59% of Companies Build Fraud Detection Into Digital Payments Processes

Digital Business Payment

When making the transition to digital payments, most companies also add systems for detecting fraud to the mix.

Fifty-nine percent of them are now relying on advanced technologies to stop fraud, according to “Business Payments Digitization,” a PYMNTS and Corcentric collaboration based on a survey of 400 chief financial officers (CFOs).

Get the report: Business Payments Digitization

The types of fraud detection systems companies have implemented include data mining (installed by 68% of respondents), deep learning and neural networks (installed by 59%) and rules-based algorithms (installed by 38%).

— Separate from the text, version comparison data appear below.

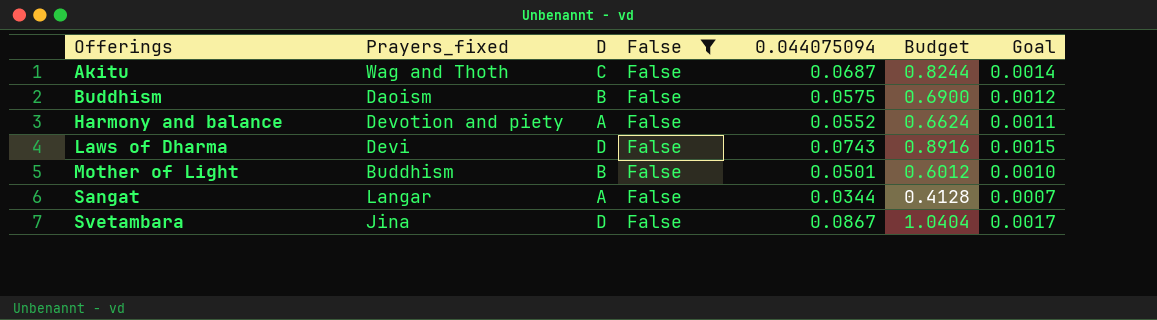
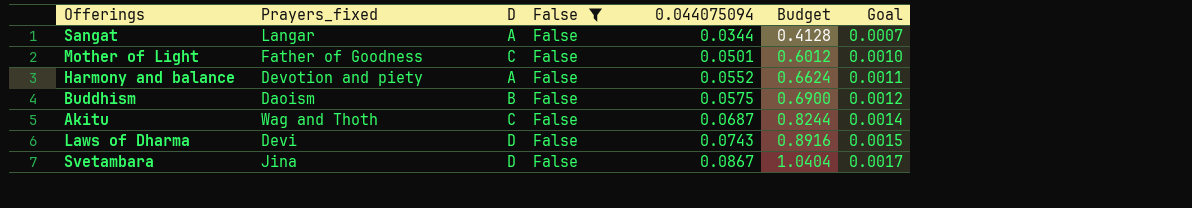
row order: Offerings ascending -> 0.044075094 ascending
Mother of Light | Prayers_fixed: Buddhism -> Father of Goodness
Mother of Light | D: B -> C

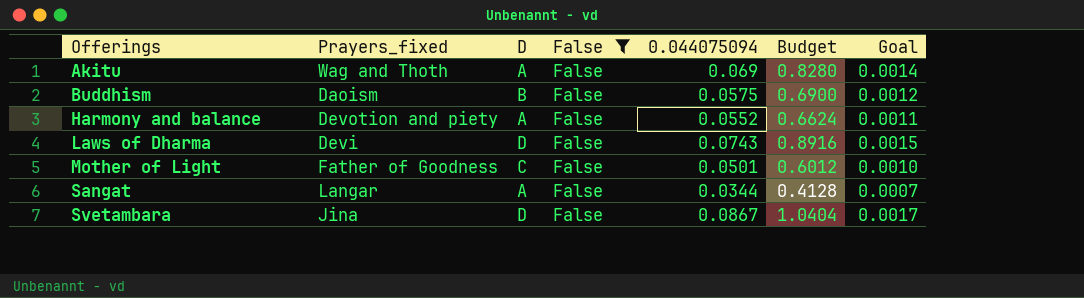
row order: 0.044075094 ascending -> Offerings ascending
Akitu | D: C -> A
Akitu | 0.044075094: 0.0687 -> 0.069
Akitu | Budget: 0.8244 -> 0.8280

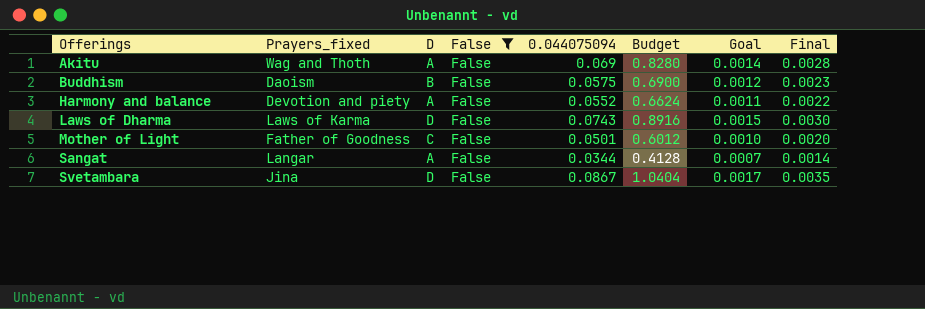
column Final | formula: none -> [0.044075094] * 0.04
Laws of Dharma | Prayers_fixed: Devi -> Laws of Karma

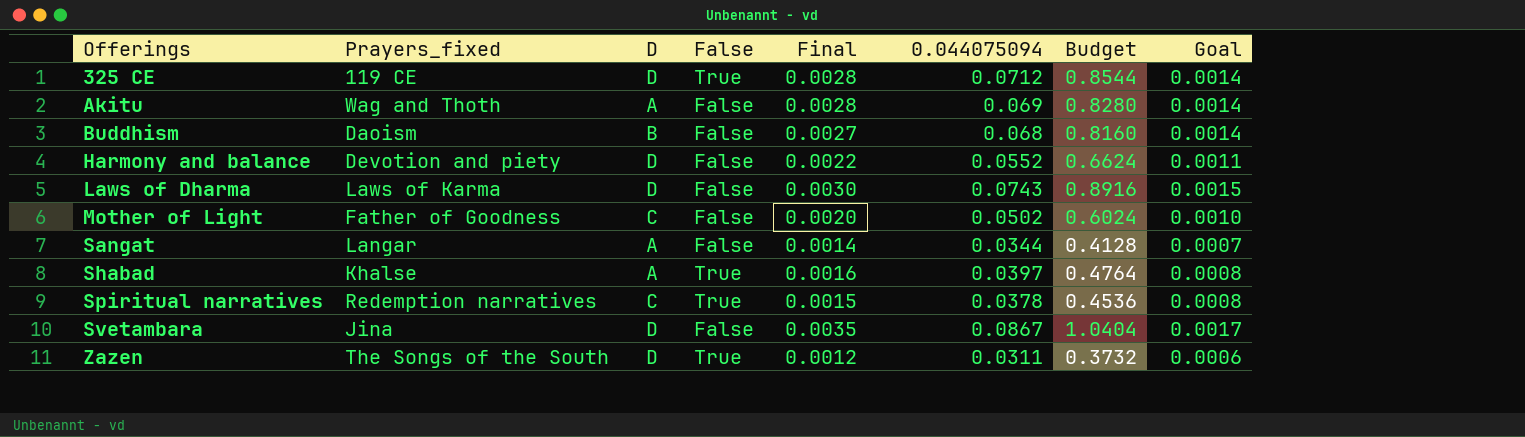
filter: False = False -> none
column Final | position: 8 -> 5
Buddhism | Final: 0.0023 -> 0.0027
Buddhism | 0.044075094: 0.0575 -> 0.068
Buddhism | Budget: 0.6900 -> 0.8160
Buddhism | Goal: 0.0012 -> 0.0014
Harmony and balance | D: A -> D
Mother of Light | 0.044075094: 0.0501 -> 0.0502
Mother of Light | Budget: 0.6012 -> 0.6024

Fraud Prevention Is a Growing Corporate Priority

Firms of all sizes benefit from the anti-fraud advantages digitization offers, Corcentric President and Chief Operating Officer Matt Clark told PYMNTS in an interview. Preventing fraud has become a top priority for companies, and new tools can make digital record keeping, verification and authentication easier and safer.

Read more: Peeling Back the Digital Payments ‘Onion’ Is Critical to Maximizing Cash Flow

The largest companies have invested most aggressively in anti-fraud systems. Seventy-five percent of companies that generate $1.5 billion to $2 billion in annual revenue implemented anti-fraud systems when they digitized their payment processes.

Smaller companies are also making a commitment, albeit to a lesser extent. Fifty-nine percent of companies generating $1 billion to $1.5 billion in annual sales, 50% of companies generating $750 million to $1 billion in annual sales and 51% of companies generating $400 million to $750 million in annual sales installed anti-fraud systems as they digitized their payments operations.

Digitization Helps Combat Fraud

Finance and insurance companies have led the way in the space. Ninety-four percent of them implemented fraud detection systems as part of their digitization efforts, as did 60% of travel and transportation companies, 49% of retail trade businesses, 46% of healthcare and medical companies, and 45% of industrial and manufacturing firms.

Businesses in each of the five industries surveyed also reported that digitization helped their efforts to combat payment fraud. A notable 83% of CFOs at finance and insurance companies said payments process digitization led to improvements in their firms’ ability to minimize payments fraud, as did 66% of CFOs in retail trade, 63% of those in travel and transportation, 58% of those in healthcare and medical, and 51% of those in industrial and manufacturing.

Protection Against Fraud Is One of Many Benefits

PYMNTS’ research found that CFOs who have implemented digitized payments processes confidently said they are reaping benefits that include better balance sheet management, better control of accounts receivable (AR) and accounts payable (AP) processes and better supervision of investments in assets.

Many CFOs said payments digitization is “very” or “extremely” important for improving the management of their balance sheets. They also saw it as a way to help transform how their companies run and reposition themselves to strengthen their ties with customers and suppliers.

Other important benefits they are realizing include better data security and stronger protection against payments fraud.